UVM Theses and Dissertations
Format:
Print
Author:
Gamache, Lillian M.
Dept./Program:
English
Year:
2007
Degree:
MA
Abstract:
In this thesis I present two autobiographical essays from the point of view of someone who has struggled with and never been able to conform to conventional portrayals of the American family and the perfect mother. I start with an introductory essay about how the next two essays evolved from journal to autobiographical text. Through this writing transformation, moving from memory to scene, reflection to stories, and confession to social themes, I also moved to seeing myself as a subject. The first essay tells the story of my early childhood living in an extended family of first-generation Italian immigrants.
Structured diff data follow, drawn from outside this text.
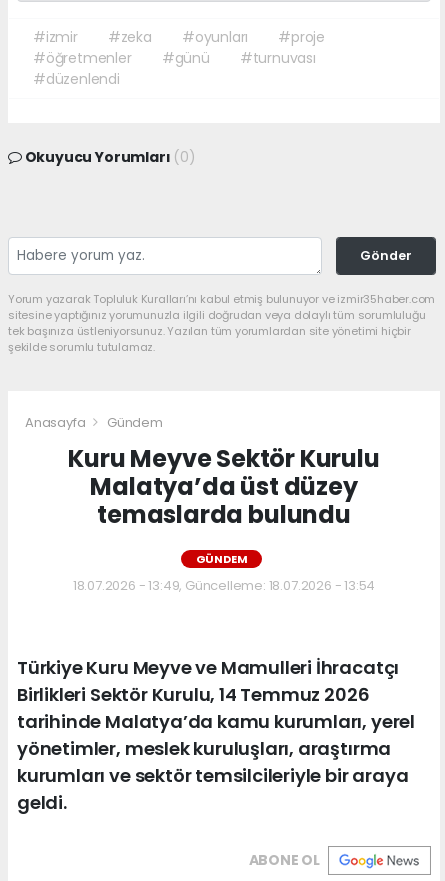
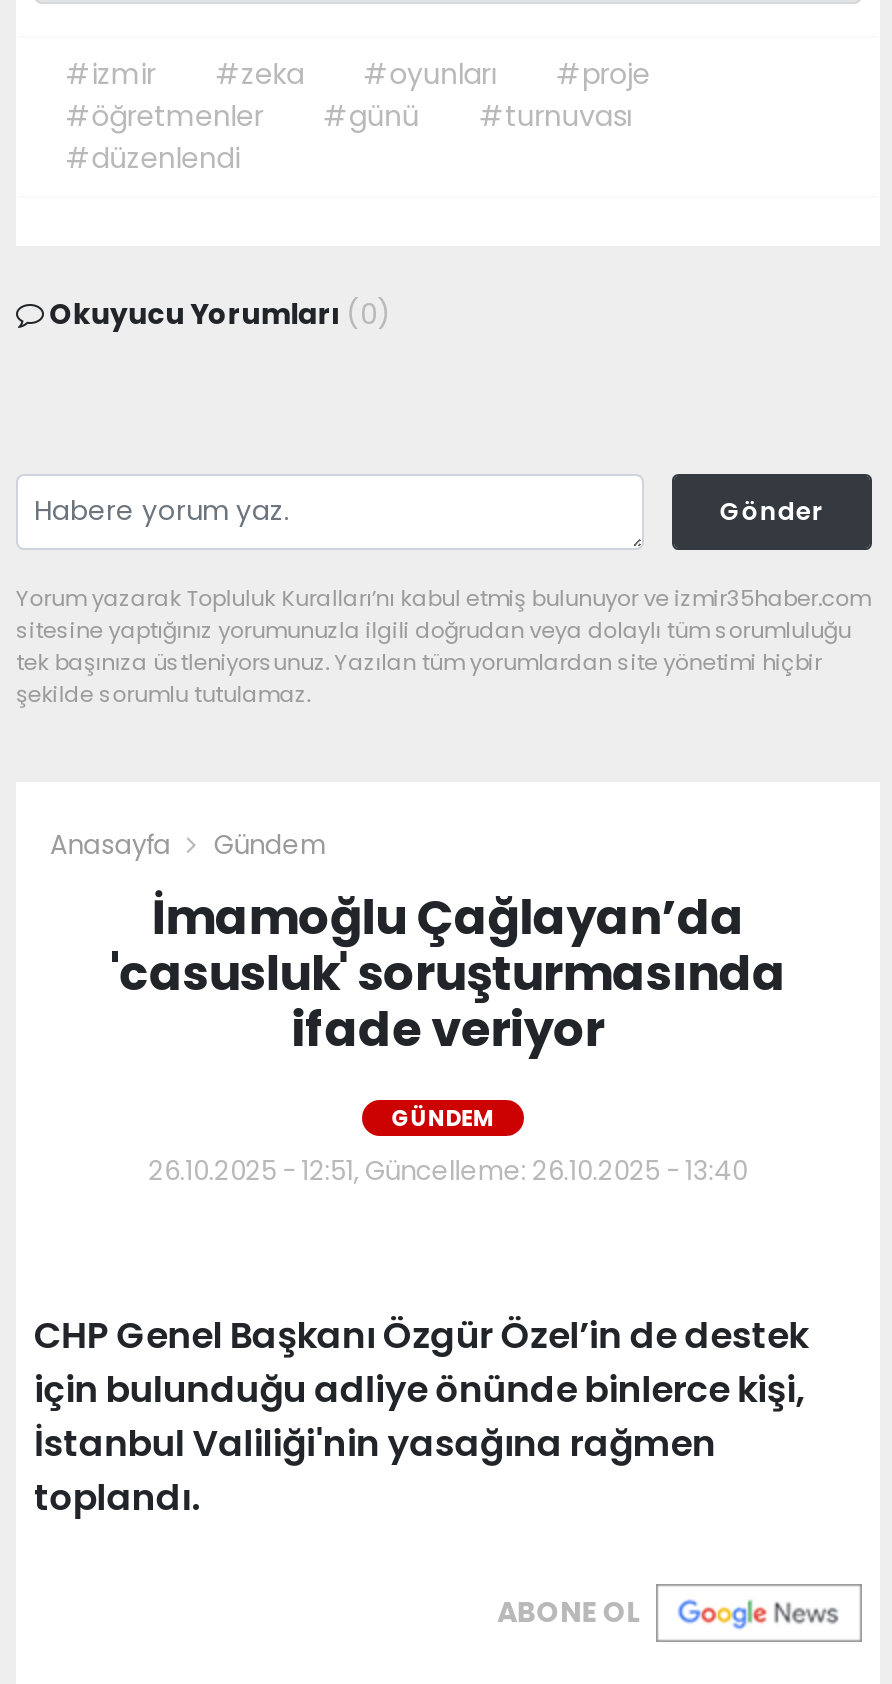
- Kuru Meyve Sektör Kurulu
- Malatya’da üst düzey
- temaslarda bulundu
+ İmamoğlu Çağlayan’da
+ 'casusluk' soruşturmasında
+ ifade veriyor

- 18.07.2026 - 13:49, Güncelleme: 18.07.2026 - 13:54
+ 26.10.2025 - 12:51, Güncelleme: 26.10.2025 - 13:40

- Türkiye Kuru Meyve ve Mamulleri İhracatçı
- Birlikleri Sektör Kurulu, 14 Temmuz 2026
- tarihinde Malatya’da kamu kurumları, yerel
- yönetimler, meslek kuruluşları, araştırma
- kurumları ve sektör temsilcileriyle bir araya
- geldi.
+ CHP Genel Başkanı Özgür Özel’in de destek
+ için bulunduğu adliye önünde binlerce kişi,
+ İstanbul Valiliği'nin yasağına rağmen
+ toplandı.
By contrasting my home life with the ebb and flow of suburban American life that surrounded me, I emphasize the contrast that Sidonie Smith and Julia Watson observe in women's autobiography: autobiography has historically been considered a model of a representative or exemplary life, yet such a perception excludes all non-traditional voices and experiences as flawed, imperfect, outside the American landscape and outside the identity of a representative American or an exemplary citizen. In the second essay, I continue this theme of the alternate experience of identity by fast forwarding from my early childhood to what it has been like to parent a young teenager experimenting with drugs and pushing the limits of our relationship as mother and son. Through a series of scenes, I demonstrate the incongruities between representative and real life. This story does not come to a settled conclusion, but by removing or pushing against the barriers of the exemplary citizen, the representative American, and the perfect mother, I aim to reveal the raw beauty of each moment, including through their failure to fit with conventional expectations and definitions.